━━━━━ Given data
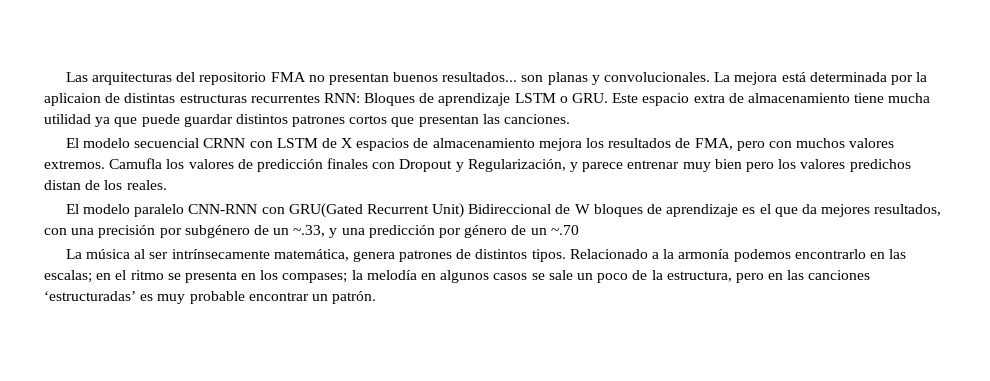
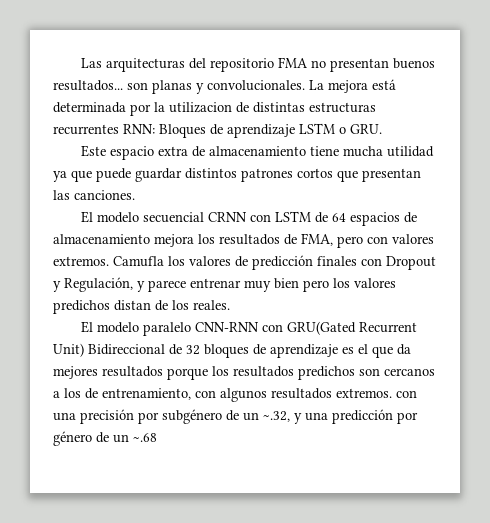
- La mejora está determinada por la aplicaion de distintas estructuras recurrentes RNN: Bloques de aprendizaje LSTM o GRU. Este espacio extra de almacenamiento tiene mucha utilidad ya que puede guardar distintos patrones cortos que presentan las canciones.
+ La mejora está determinada por la utilizacion de distintas estructuras recurrentes RNN: Bloques de aprendizaje LSTM o GRU.
+ Este espacio extra de almacenamiento tiene mucha utilidad ya que puede guardar distintos patrones cortos que presentan las canciones.
- El modelo secuencial CRNN con LSTM de X espacios de almacenamiento mejora los resultados de FMA, pero con muchos valores extremos.
+ El modelo secuencial CRNN con LSTM de 64 espacios de almacenamiento mejora los resultados de FMA, pero con valores extremos.
- Camufla los valores de predicción finales con Dropout y Regularización, y parece entrenar muy bien pero los valores predichos distan de los reales.
+ Camufla los valores de predicción finales con Dropout y Regulación, y parece entrenar muy bien pero los valores predichos distan de los reales.
- El modelo paralelo CNN-RNN con GRU(Gated Recurrent Unit) Bidireccional de W bloques de aprendizaje es el que da mejores resultados, con una precisión por subgénero de un ~.33, y una predicción por género de un ~.70
- La música al ser intrínsecamente matemática, genera patrones de distintos tipos. Relacionado a la armonía podemos encontrarlo en las escalas; en el ritmo se presenta en los compases; la melodía en algunos casos se sale un poco de la estructura, pero en las canciones ‘estructuradas’ es muy probable encontrar un patrón.
+ El modelo paralelo CNN-RNN con GRU(Gated Recurrent Unit) Bidireccional de 32 bloques de aprendizaje es el que da mejores resultados porque los resultados predichos son cercanos a los de entrenamiento, con algunos resultados extremos. con una precisión por subgénero de un ~.32, y una predicción por género de un ~.68

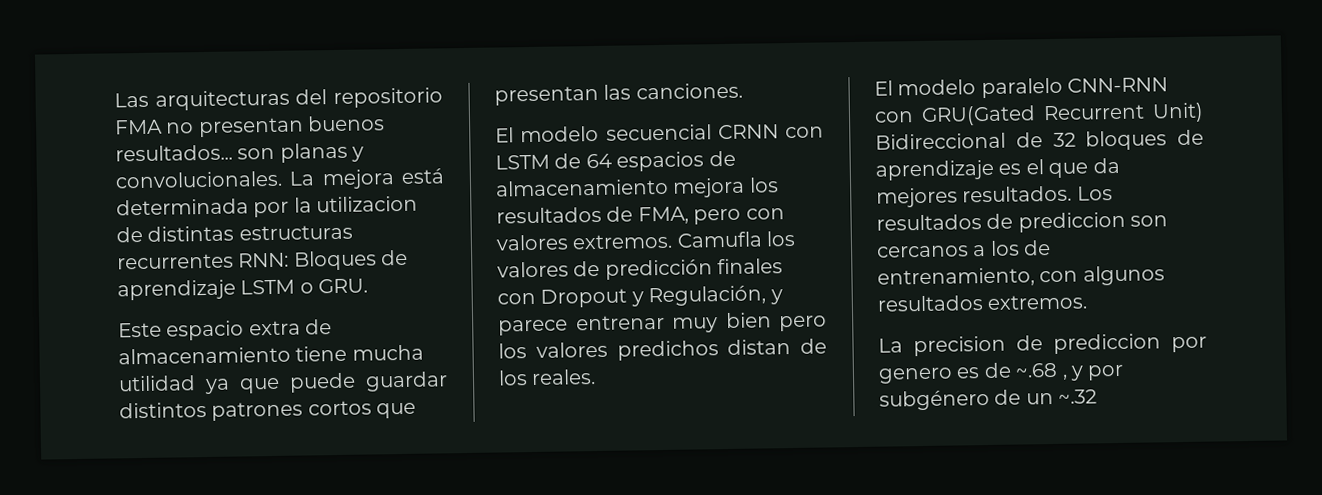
- El modelo paralelo CNN-RNN con GRU(Gated Recurrent Unit) Bidireccional de 32 bloques de aprendizaje es el que da mejores resultados porque los resultados predichos son cercanos a los de entrenamiento, con algunos resultados extremos. con una precisión por subgénero de un ~.32, y una predicción por género de un ~.68
+ El modelo paralelo CNN-RNN con GRU(Gated Recurrent Unit) Bidireccional de 32 bloques de aprendizaje es el que da mejores resultados. Los resultados de prediccion son cercanos a los de entrenamiento, con algunos resultados extremos.
+ La precision de prediccion por genero es de ~.68 , y por subgénero de un ~.32

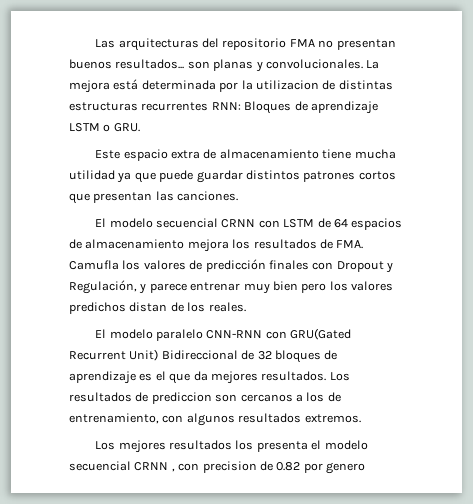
- El modelo secuencial CRNN con LSTM de 64 espacios de almacenamiento mejora los resultados de FMA, pero con valores extremos. Camufla los valores de predicción finales con Dropout y Regulación, y parece entrenar muy bien pero los valores predichos distan de los reales.
+ El modelo secuencial CRNN con LSTM de 64 espacios de almacenamiento mejora los resultados de FMA. Camufla los valores de predicción finales con Dropout y Regulación, y parece entrenar muy bien pero los valores predichos distan de los reales.
- La precision de prediccion por genero es de ~.68 , y por subgénero de un ~.32
+ Los mejores resultados los presenta el modelo secuencial CRNN , con precision de 0.82 por genero

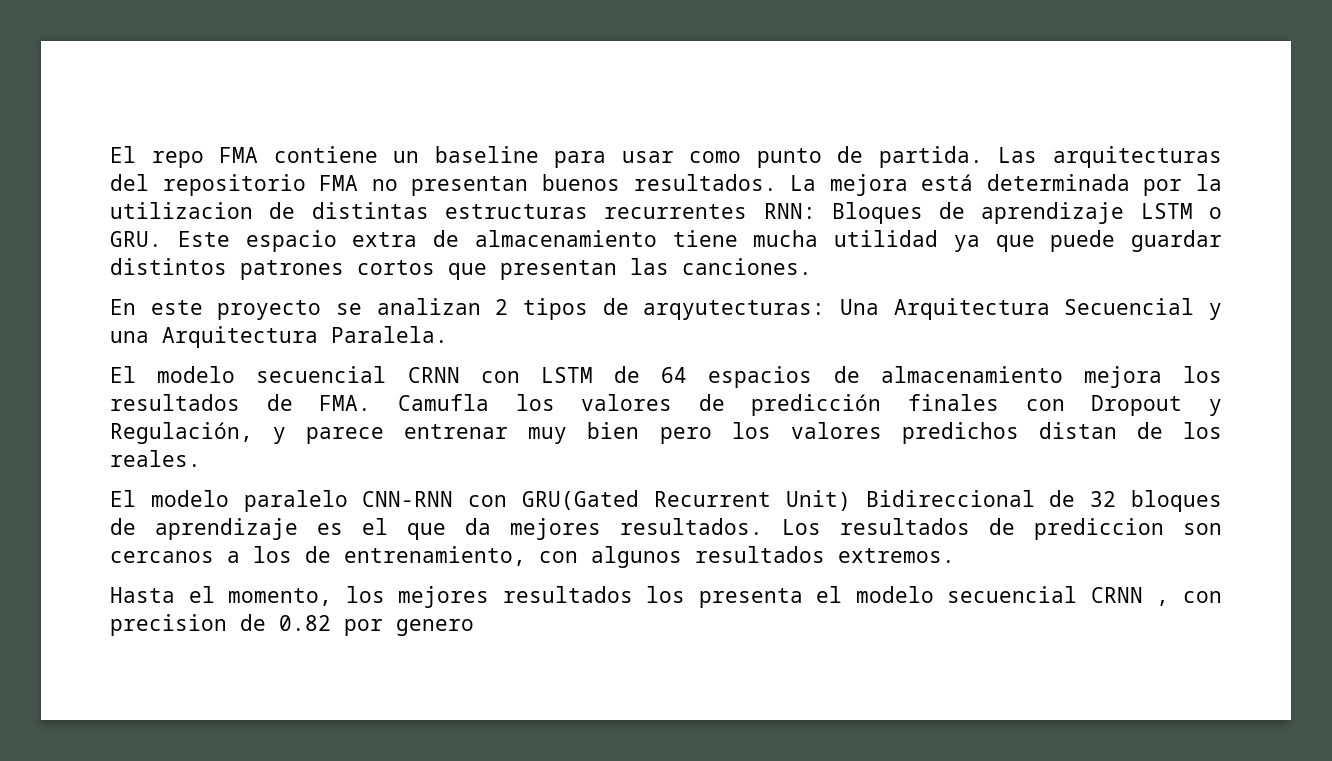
+ El repo FMA contiene un baseline para usar como punto de partida.
- Las arquitecturas del repositorio FMA no presentan buenos resultados... son planas y convolucionales.
+ Las arquitecturas del repositorio FMA no presentan buenos resultados.
- La mejora está determinada por la utilizacion de distintas estructuras recurrentes RNN: Bloques de aprendizaje LSTM o GRU.
- Este espacio extra de almacenamiento tiene mucha utilidad ya que puede guardar distintos patrones cortos que presentan las canciones.
+ La mejora está determinada por la utilizacion de distintas estructuras recurrentes RNN: Bloques de aprendizaje LSTM o GRU. Este espacio extra de almacenamiento tiene mucha utilidad ya que puede guardar distintos patrones cortos que presentan las canciones.
+ En este proyecto se analizan 2 tipos de arqyutecturas: Una Arquitectura Secuencial y una Arquitectura Paralela.
- Los mejores resultados los presenta el modelo secuencial CRNN , con precision de 0.82 por genero
+ Hasta el momento, los mejores resultados los presenta el modelo secuencial CRNN , con precision de 0.82 por genero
━━━━━━━━━━
Task to complete = Beginning at the line above with "- Camufla los" and finishing at the line with "- La música", return each line exactly and return nothing else.

Solution for this task =
- Camufla los valores de predicción finales con Dropout y Regularización, y parece entrenar muy bien pero los valores predichos distan de los reales.
+ Camufla los valores de predicción finales con Dropout y Regulación, y parece entrenar muy bien pero los valores predichos distan de los reales.
- El modelo paralelo CNN-RNN con GRU(Gated Recurrent Unit) Bidireccional de W bloques de aprendizaje es el que da mejores resultados, con una precisión por subgénero de un ~.33, y una predicción por género de un ~.70
- La música al ser intrínsecamente matemática, genera patrones de distintos tipos. Relacionado a la armonía podemos encontrarlo en las escalas; en el ritmo se presenta en los compases; la melodía en algunos casos se sale un poco de la estructura, pero en las canciones ‘estructuradas’ es muy probable encontrar un patrón.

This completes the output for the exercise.